R v Cooper; R v Schaub [1994] Crim LR 531
Whether penetration is an ongoing act for the purposes of rape under Sexual Offences Act 2003, s 1
Facts
The defendants met the victim at a bar and asked her to show them where the nightclubs were in the area. The victim ultimately went to one of the nightclubs with the two men. The victim stated that she had asked another woman to accompany her in a car with the defendants, but this woman’s account differed significantly from the victims. In any event, the victim asked the two men to take her home. The victim stated that once in the back of the car, she fell asleep and awoke to find that Schaub had got into the back of the car and was sexually assaulting her. He then put his penis in her vagina. At this time Cooper put his penis in the victim’s mouth. The victim then bit Cooper’s penis. This resulted in the defendants changing positions and Cooper putting his penis in the victim’s vagina whilst Schaub put his in her mouth under threat that she would suffer is she bit it. The two defendants eventually ejaculated and dropped the defendant off at a place of her choosing.
Issues
There were some initial issues regarding the judges summing up of police interviews and the use of screens which were pertinent only to this judgment. The primary issue was whether penetration under Sexual Offences Act 2003, s 1 was complete after the initial act so that subsequent lack of consent did not render the defendant guilty of rape.
Decision/Outcome
Following Kaitamaki v The Queen [1985] AC 147 penetration is an ongoing act and therefore, if a man continues to have sexual intercourse after consent is withdrawn he will be committing rape.
Updated 20 March 2026
This article is broadly accurate in its core legal proposition. The principle that penetration is a continuing act, established in Kaitamaki v The Queen [1985] AC 147 and applied in R v Cooper; R v Schaub, is now expressly codified in the Sexual Offences Act 2003, s 79(2), which provides that ‘penetration is a continuing act from entry to withdrawal.’ This statutory provision confirms and reinforces the case law discussed in the article.
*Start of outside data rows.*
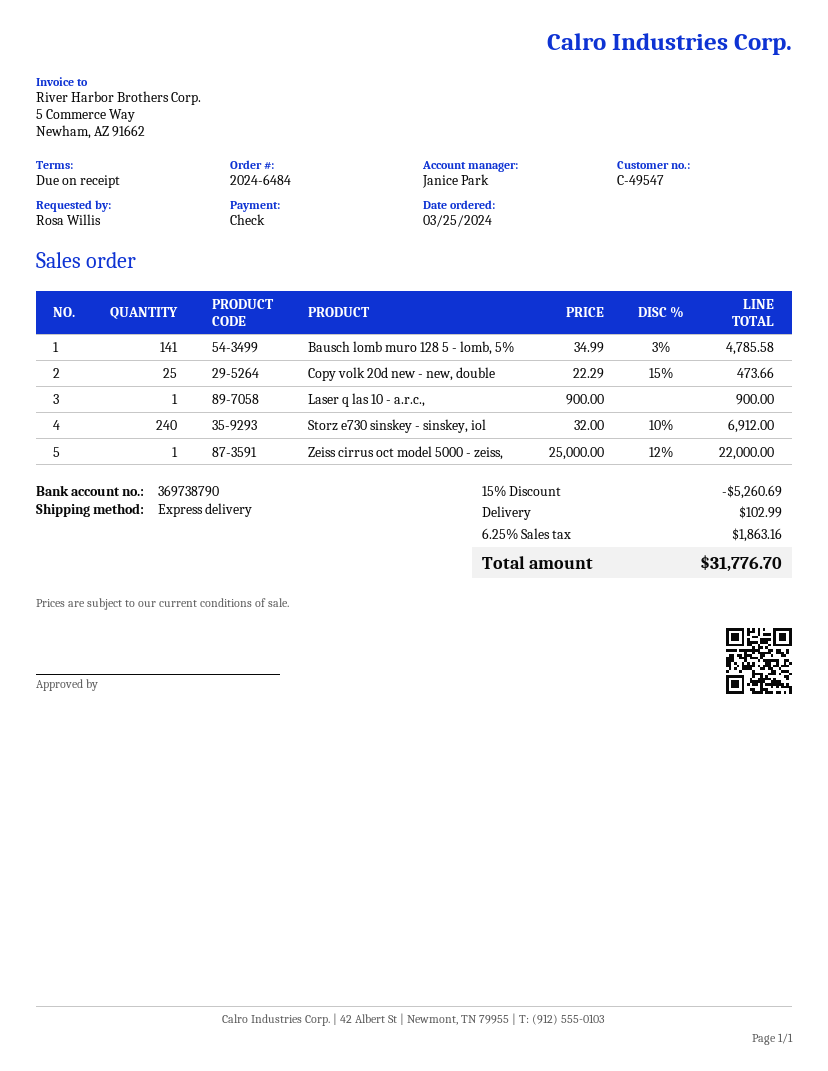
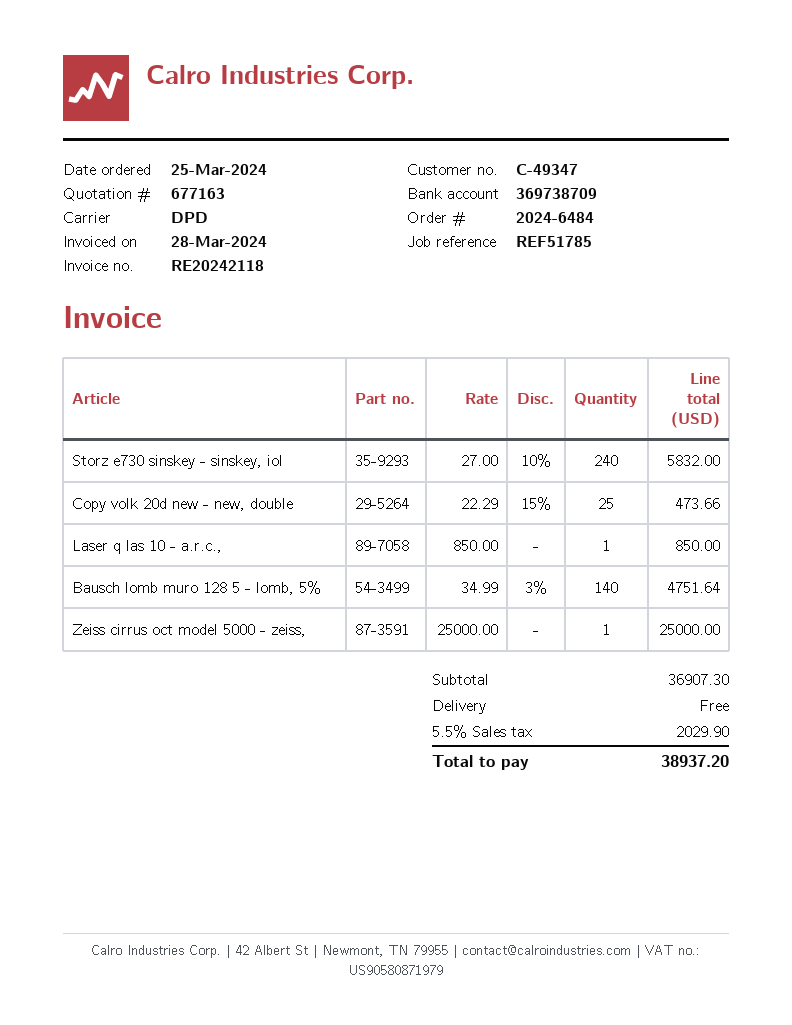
customer number: C-49547 -> C-49347
bank account: 369738790 -> 369738709
shipping method: express -> DPD
Bausch lomb muro 128 5 - lomb, 5%: 141 x 34.99 - 3% = 4785.58 -> 140 x 34.99 - 3% = 4751.64
Laser q las 10 - a.r.c.,: 1 x 900.00 = 900.00 -> 1 x 850.00 = 850.00
Storz e730 sinskey - sinskey, iol: 240 x 32.00 - 10% = 6912.00 -> 240 x 27.00 - 10% = 5832.00
Zeiss cirrus oct model 5000 - zeiss,: 1 x 25000.00 - 12% = 22000.00 -> 1 x 25000.00 = 25000.00
discount: 15% = 5260.69 -> none
shipping: 102.99 -> 0.00
tax: 6.25% = 1863.16 -> 5.5% = 2029.90
total: 31776.70 -> 38937.20

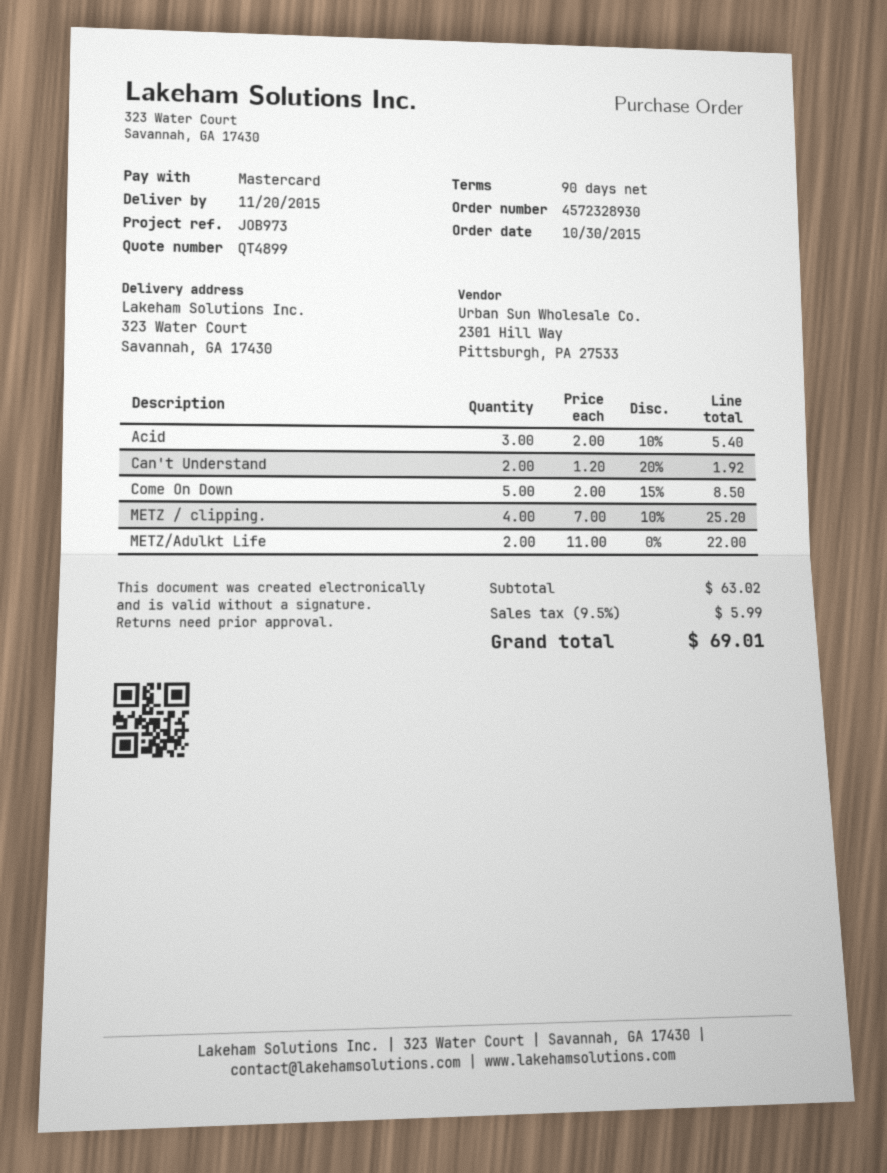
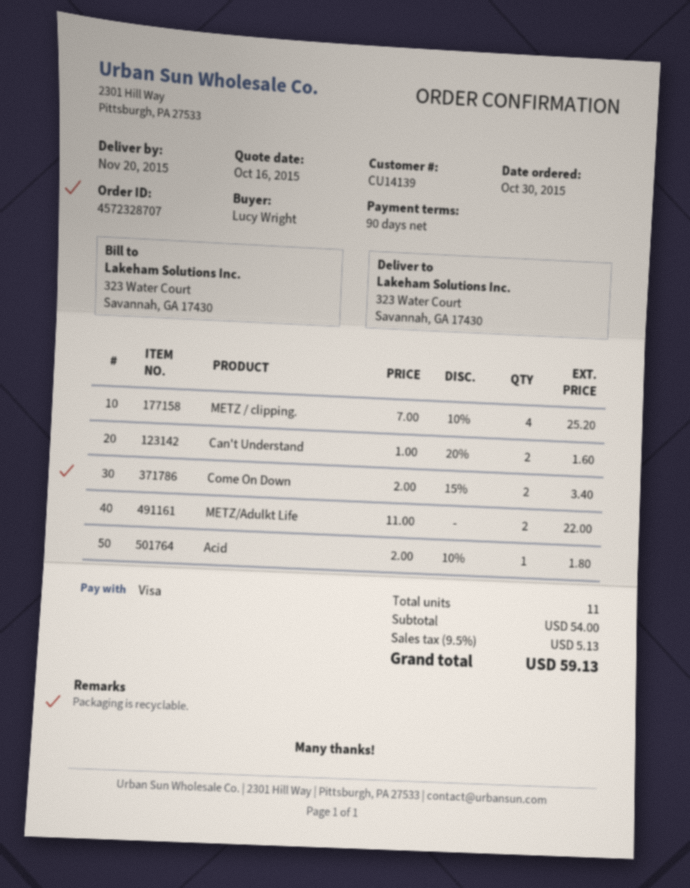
order number: 4572328930 -> 4572328707
payment method: Mastercard -> Visa
Acid: 3 x 2.00 - 10% = 5.40 -> 1 x 2.00 - 10% = 1.80
Can't Understand: 2 x 1.20 - 20% = 1.92 -> 2 x 1.00 - 20% = 1.60
Come On Down: 5 x 2.00 - 15% = 8.50 -> 2 x 2.00 - 15% = 3.40
subtotal: 63.02 -> 54.00
tax: 9.5% = 5.99 -> 9.5% = 5.13
total: 69.01 -> 59.13

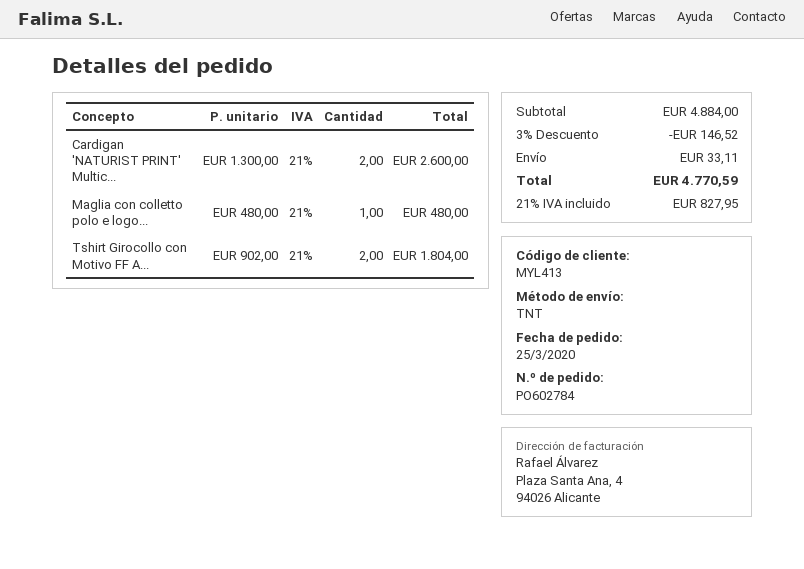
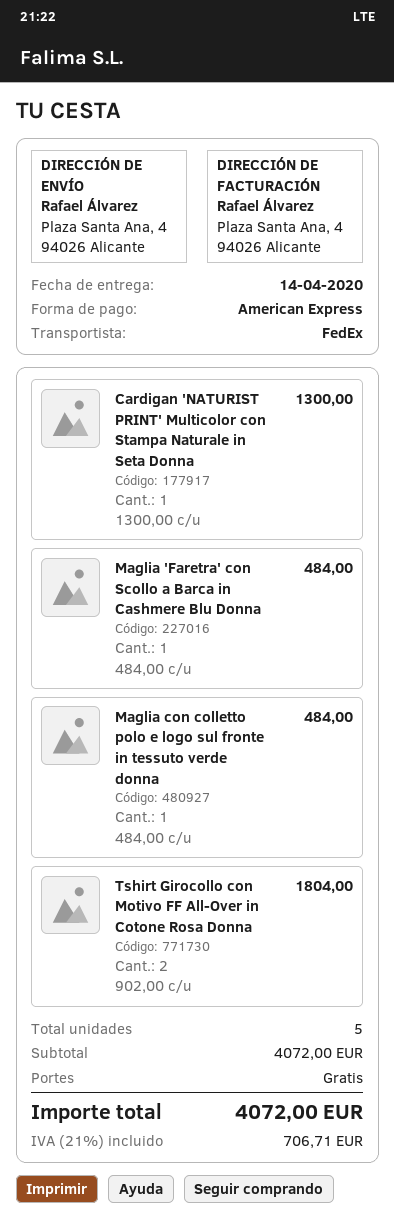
shipping method: TNT -> FedEx
Cardigan 'NATURIST PRINT' Multic...: 2 x 1300.00 = 2600.00 -> 1 x 1300.00 = 1300.00
Maglia con colletto polo e logo...: 1 x 480.00 = 480.00 -> 1 x 484.00 = 484.00
Maglia 'Faretra' con Scollo a Barca in Cashmere Blu Donna: none -> 1 x 484.00 = 484.00
subtotal: 4884.00 -> 4072.00
discount: 3% = 146.52 -> none
shipping: 33.11 -> 0.00
tax: 21% = 827.95 -> 21% = 706.71
total: 4770.59 -> 4072.00

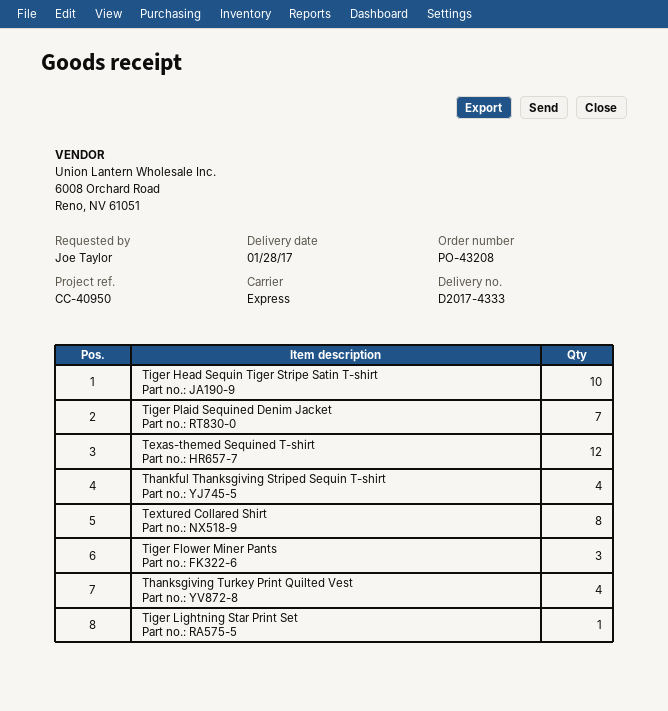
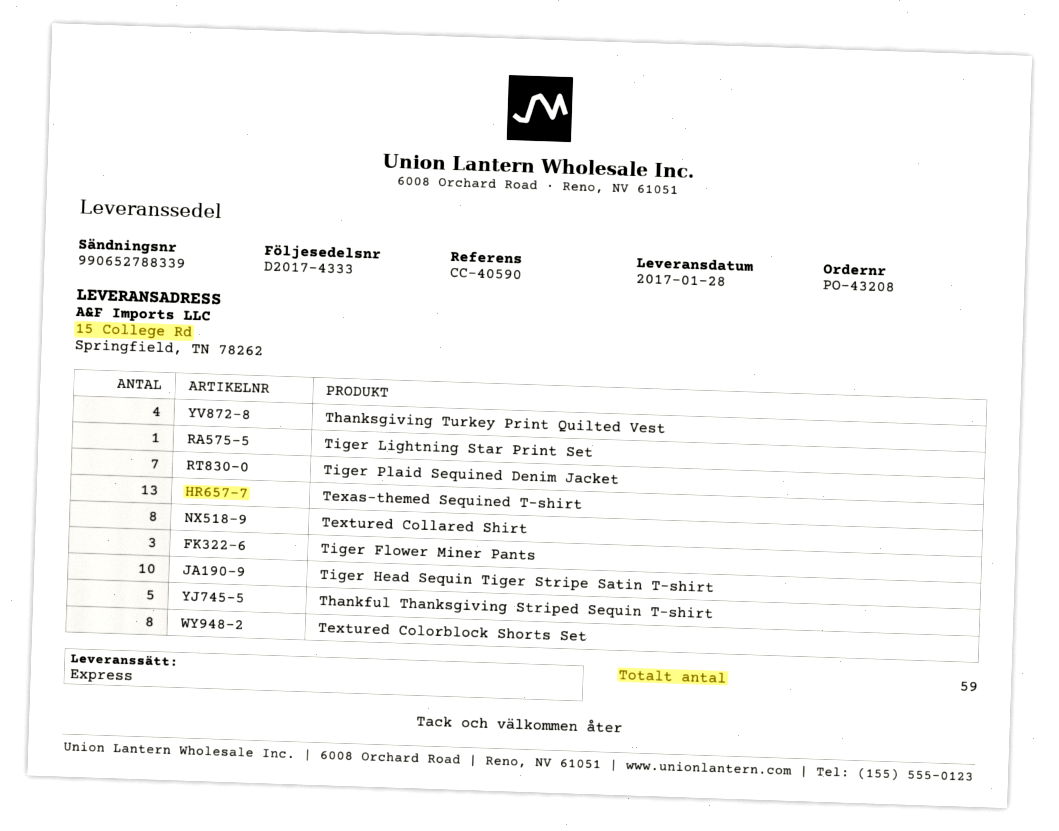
reference: CC-40950 -> CC-40590
Texas-themed Sequined T-shirt: 12 -> 13
Thankful Thanksgiving Striped Sequin T-shirt: 4 -> 5
Textured Colorblock Shorts Set: none -> 8

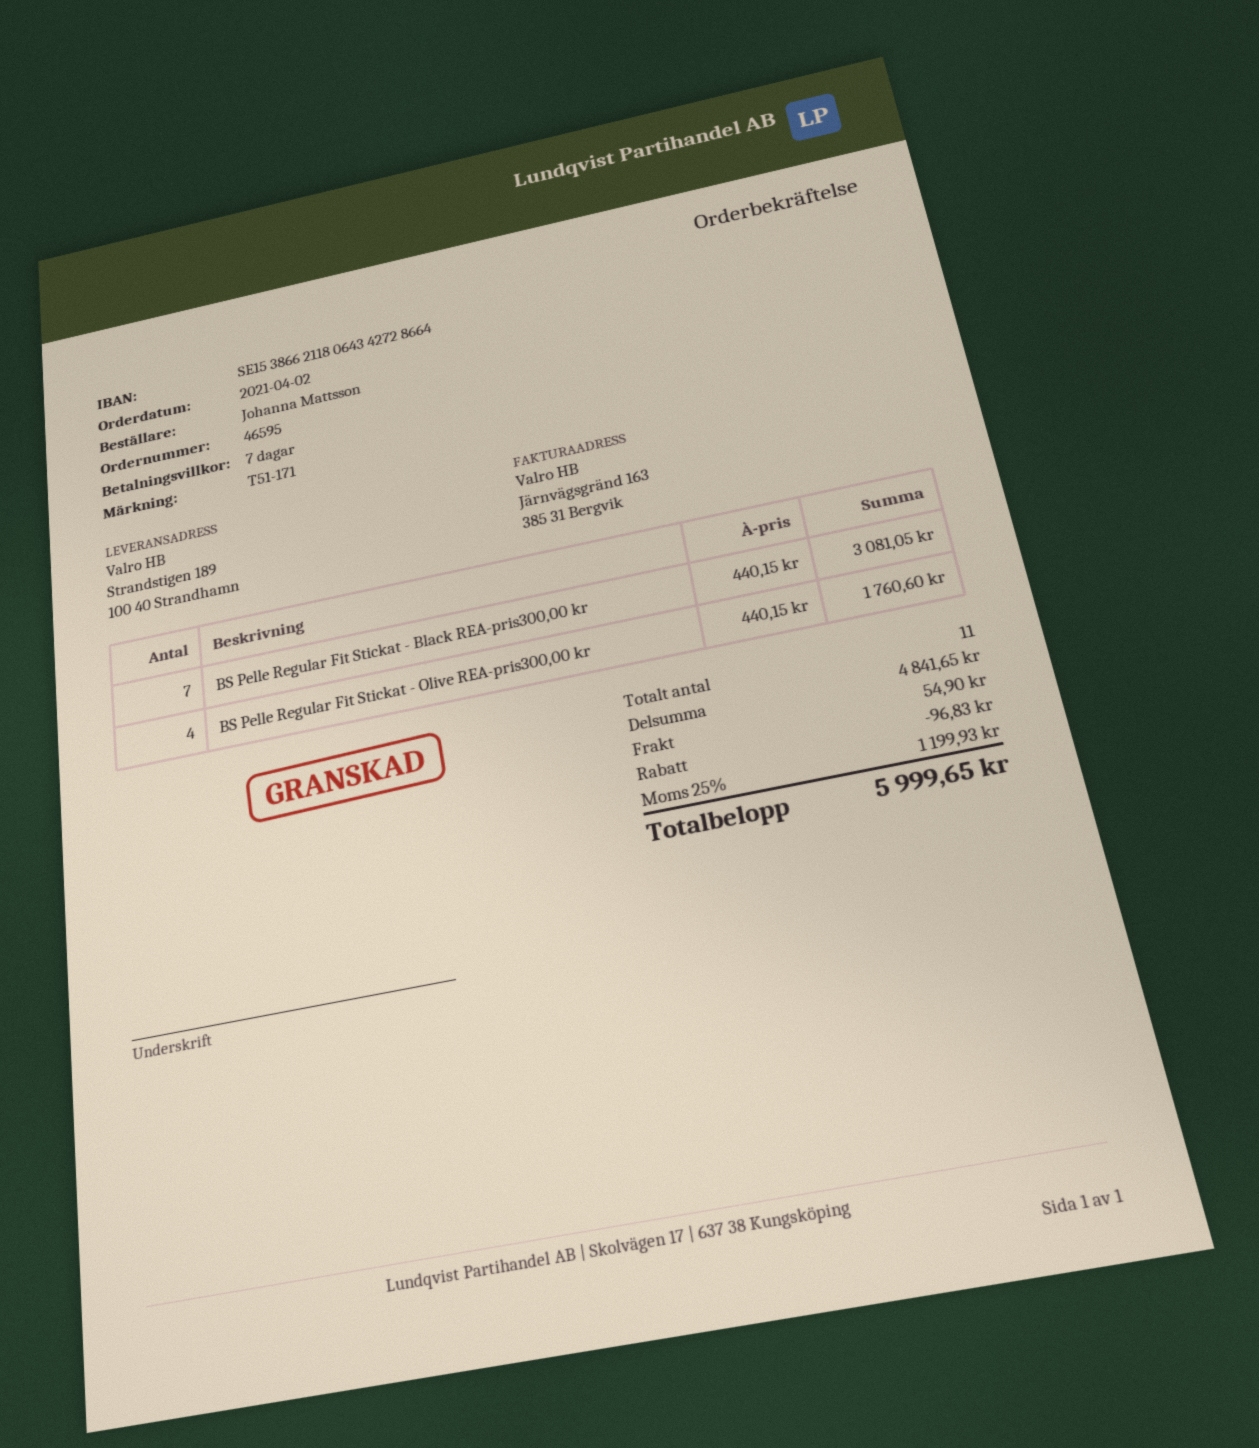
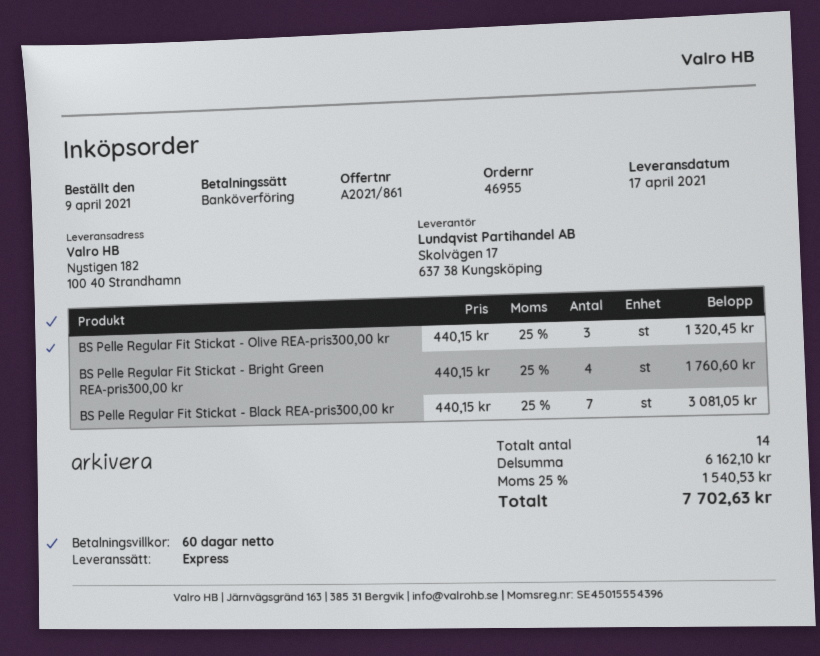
order number: 46595 -> 46955
order date: 2021-04-02 -> 2021-04-09
payment terms: 7 days -> 60 days
ship to: Strandstigen 189, 100 40 Strandhamn -> Nystigen 182, 100 40 Strandhamn
BS Pelle Regular Fit Stickat - Olive REA-pris300,00 kr: 4 x 440.15 = 1760.60 -> 3 x 440.15 = 1320.45
BS Pelle Regular Fit Stickat - Bright Green REA-pris300,00 kr: none -> 4 x 440.15 = 1760.60
total quantity: 11 -> 14
subtotal: 4841.65 -> 6162.10
discount: 96.83 -> none
shipping: 54.90 -> none
tax: 25% = 1199.93 -> 25% = 1540.53
total: 5999.65 -> 7702.63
One point of caution: the article states the case citation as [1994] Crim LR 531, yet the Sexual Offences Act 2003 did not exist at the time of the decision. The case was decided under the earlier law (Sexual Offences Act 1956 and common law principles on rape). The article’s framing of the issue under the Sexual Offences Act 2003 is therefore somewhat anachronistic, as that Act was not in force until 1 May 2004. However, the legal principle remains equally applicable under the 2003 Act, and the article’s substantive conclusion is correct as a statement of current law. Readers should be aware that when the case was actually decided, the statutory framework in force was different from that cited in the article.